ENTRIES SUPPLIED.
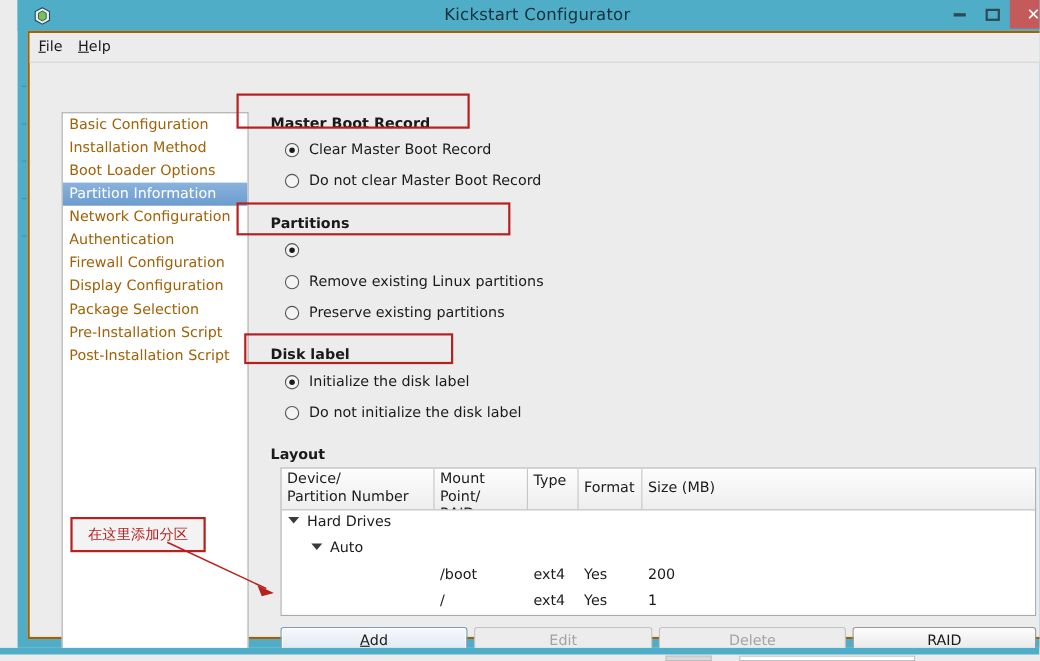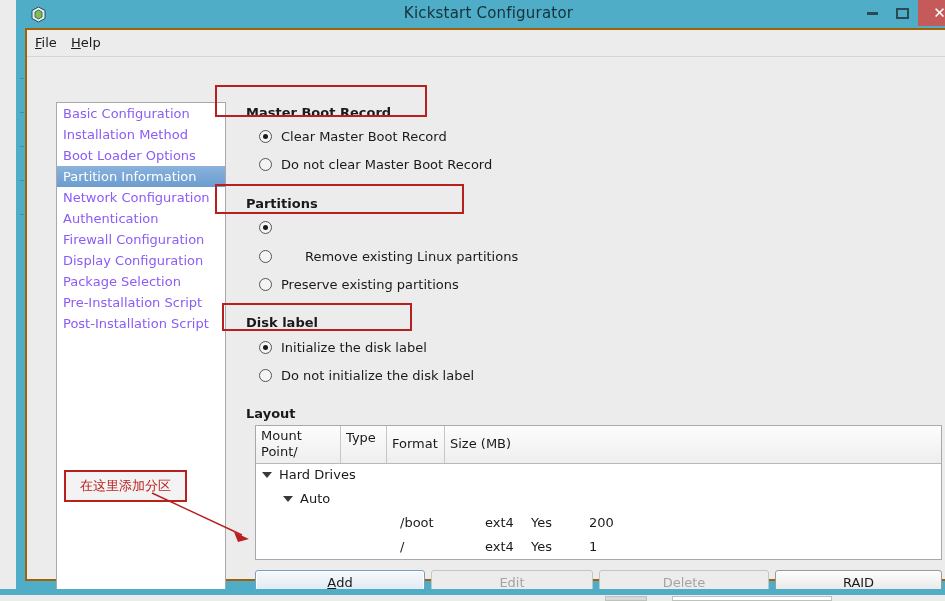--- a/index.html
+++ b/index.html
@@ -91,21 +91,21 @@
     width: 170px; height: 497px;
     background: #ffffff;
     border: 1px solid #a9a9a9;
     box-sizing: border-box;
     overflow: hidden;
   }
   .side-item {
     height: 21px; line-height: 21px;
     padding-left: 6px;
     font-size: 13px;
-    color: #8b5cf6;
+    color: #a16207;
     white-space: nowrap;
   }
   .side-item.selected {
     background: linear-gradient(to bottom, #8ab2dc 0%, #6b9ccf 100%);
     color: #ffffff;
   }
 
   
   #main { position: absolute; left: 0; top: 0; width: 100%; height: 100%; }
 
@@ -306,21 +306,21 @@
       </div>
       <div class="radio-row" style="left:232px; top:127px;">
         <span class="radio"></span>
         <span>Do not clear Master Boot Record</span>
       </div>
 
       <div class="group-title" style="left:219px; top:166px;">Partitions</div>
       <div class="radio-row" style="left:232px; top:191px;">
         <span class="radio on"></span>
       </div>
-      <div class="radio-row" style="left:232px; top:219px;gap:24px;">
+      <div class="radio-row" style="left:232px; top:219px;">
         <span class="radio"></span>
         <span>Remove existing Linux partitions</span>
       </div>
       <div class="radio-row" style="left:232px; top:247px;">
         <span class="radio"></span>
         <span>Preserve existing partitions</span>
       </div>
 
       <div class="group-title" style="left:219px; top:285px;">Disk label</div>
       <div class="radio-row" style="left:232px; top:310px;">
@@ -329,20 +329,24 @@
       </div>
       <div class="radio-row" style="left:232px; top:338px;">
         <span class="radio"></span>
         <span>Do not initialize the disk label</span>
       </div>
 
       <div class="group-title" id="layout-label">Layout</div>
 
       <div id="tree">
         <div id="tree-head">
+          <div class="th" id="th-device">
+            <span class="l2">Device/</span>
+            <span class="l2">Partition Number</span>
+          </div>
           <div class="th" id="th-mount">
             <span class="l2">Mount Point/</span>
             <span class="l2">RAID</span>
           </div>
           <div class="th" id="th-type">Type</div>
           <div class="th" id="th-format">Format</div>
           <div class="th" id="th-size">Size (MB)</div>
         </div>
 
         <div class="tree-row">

* * *

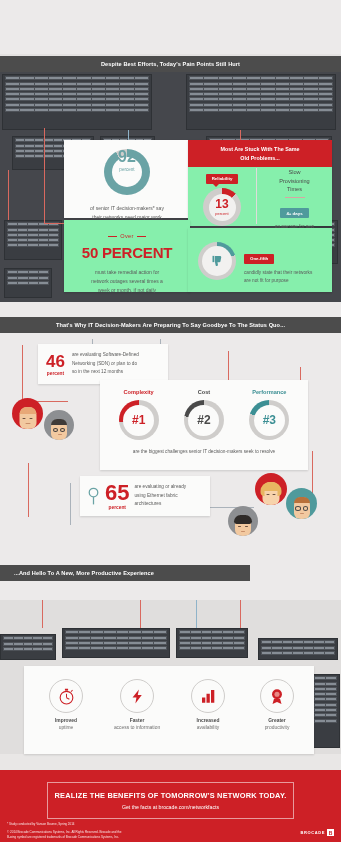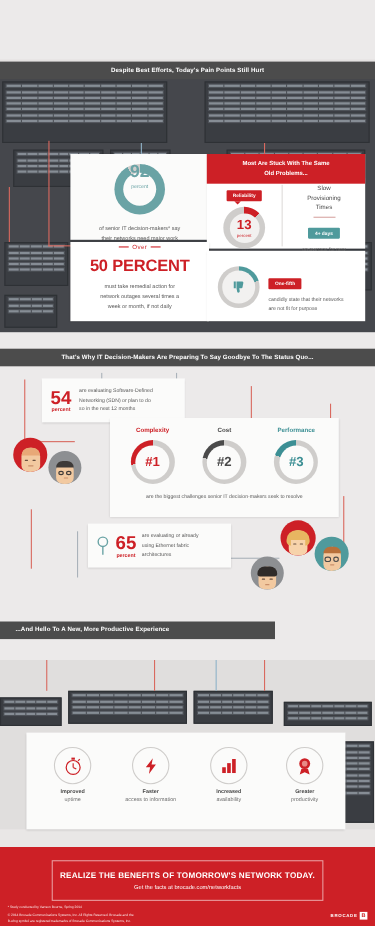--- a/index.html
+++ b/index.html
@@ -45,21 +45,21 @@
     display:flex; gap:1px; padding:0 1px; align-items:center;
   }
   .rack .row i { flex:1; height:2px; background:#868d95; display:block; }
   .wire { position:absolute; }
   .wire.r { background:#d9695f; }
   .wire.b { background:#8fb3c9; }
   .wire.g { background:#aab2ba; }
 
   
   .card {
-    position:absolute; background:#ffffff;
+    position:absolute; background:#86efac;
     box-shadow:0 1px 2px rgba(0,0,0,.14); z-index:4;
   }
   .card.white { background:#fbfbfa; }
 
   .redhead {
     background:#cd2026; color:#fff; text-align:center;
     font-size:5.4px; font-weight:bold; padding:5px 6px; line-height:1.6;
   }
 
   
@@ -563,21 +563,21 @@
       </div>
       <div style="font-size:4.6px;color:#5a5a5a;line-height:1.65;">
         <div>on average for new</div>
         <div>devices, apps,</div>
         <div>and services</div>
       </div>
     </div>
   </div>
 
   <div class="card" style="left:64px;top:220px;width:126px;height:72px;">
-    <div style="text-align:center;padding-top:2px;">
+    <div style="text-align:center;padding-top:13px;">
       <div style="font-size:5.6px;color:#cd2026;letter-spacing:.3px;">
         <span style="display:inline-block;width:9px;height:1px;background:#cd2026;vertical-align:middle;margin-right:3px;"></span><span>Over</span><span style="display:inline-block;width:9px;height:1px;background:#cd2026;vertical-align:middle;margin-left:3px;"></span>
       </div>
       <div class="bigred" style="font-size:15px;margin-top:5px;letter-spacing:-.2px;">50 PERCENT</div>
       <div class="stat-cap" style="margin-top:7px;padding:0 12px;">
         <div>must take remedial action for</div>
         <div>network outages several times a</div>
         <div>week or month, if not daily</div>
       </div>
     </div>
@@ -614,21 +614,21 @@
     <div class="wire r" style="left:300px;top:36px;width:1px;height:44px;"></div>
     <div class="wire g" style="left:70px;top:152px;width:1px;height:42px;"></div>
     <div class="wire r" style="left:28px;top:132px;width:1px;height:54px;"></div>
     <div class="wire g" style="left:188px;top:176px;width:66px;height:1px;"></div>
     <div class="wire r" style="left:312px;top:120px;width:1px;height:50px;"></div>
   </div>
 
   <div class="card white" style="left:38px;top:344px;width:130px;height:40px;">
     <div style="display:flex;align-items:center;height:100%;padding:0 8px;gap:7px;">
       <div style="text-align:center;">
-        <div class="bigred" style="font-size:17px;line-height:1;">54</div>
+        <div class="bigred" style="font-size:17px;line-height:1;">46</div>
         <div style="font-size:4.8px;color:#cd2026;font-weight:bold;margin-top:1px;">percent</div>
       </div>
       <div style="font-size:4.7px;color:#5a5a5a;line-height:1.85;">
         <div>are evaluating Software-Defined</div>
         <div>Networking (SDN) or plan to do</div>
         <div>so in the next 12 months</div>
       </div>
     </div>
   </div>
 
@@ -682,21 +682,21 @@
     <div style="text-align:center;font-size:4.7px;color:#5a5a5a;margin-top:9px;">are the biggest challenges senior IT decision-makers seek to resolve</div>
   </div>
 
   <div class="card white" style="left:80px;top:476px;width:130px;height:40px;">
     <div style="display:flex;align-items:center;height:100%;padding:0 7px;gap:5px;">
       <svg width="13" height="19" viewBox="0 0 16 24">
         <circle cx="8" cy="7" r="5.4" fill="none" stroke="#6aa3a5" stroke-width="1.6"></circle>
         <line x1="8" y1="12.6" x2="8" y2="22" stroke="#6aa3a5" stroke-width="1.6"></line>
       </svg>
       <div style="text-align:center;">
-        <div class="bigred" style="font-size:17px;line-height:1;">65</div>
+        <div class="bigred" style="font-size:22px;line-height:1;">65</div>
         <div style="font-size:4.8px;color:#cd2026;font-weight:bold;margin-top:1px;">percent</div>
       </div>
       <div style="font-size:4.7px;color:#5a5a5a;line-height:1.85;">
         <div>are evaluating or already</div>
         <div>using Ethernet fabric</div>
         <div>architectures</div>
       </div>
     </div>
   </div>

YOUR TASK. Where the string "padding" occurs in a line of the listing, copy the line.

WRITTEN SOLUTION.
     padding-left: 6px;
     display:flex; gap:1px; padding:0 1px; align-items:center;
     font-size:5.4px; font-weight:bold; padding:5px 6px; line-height:1.6;
-    <div style="text-align:center;padding-top:2px;">
+    <div style="text-align:center;padding-top:13px;">
       <div class="stat-cap" style="margin-top:7px;padding:0 12px;">
     <div style="display:flex;align-items:center;height:100%;padding:0 8px;gap:7px;">
     <div style="display:flex;align-items:center;height:100%;padding:0 7px;gap:5px;">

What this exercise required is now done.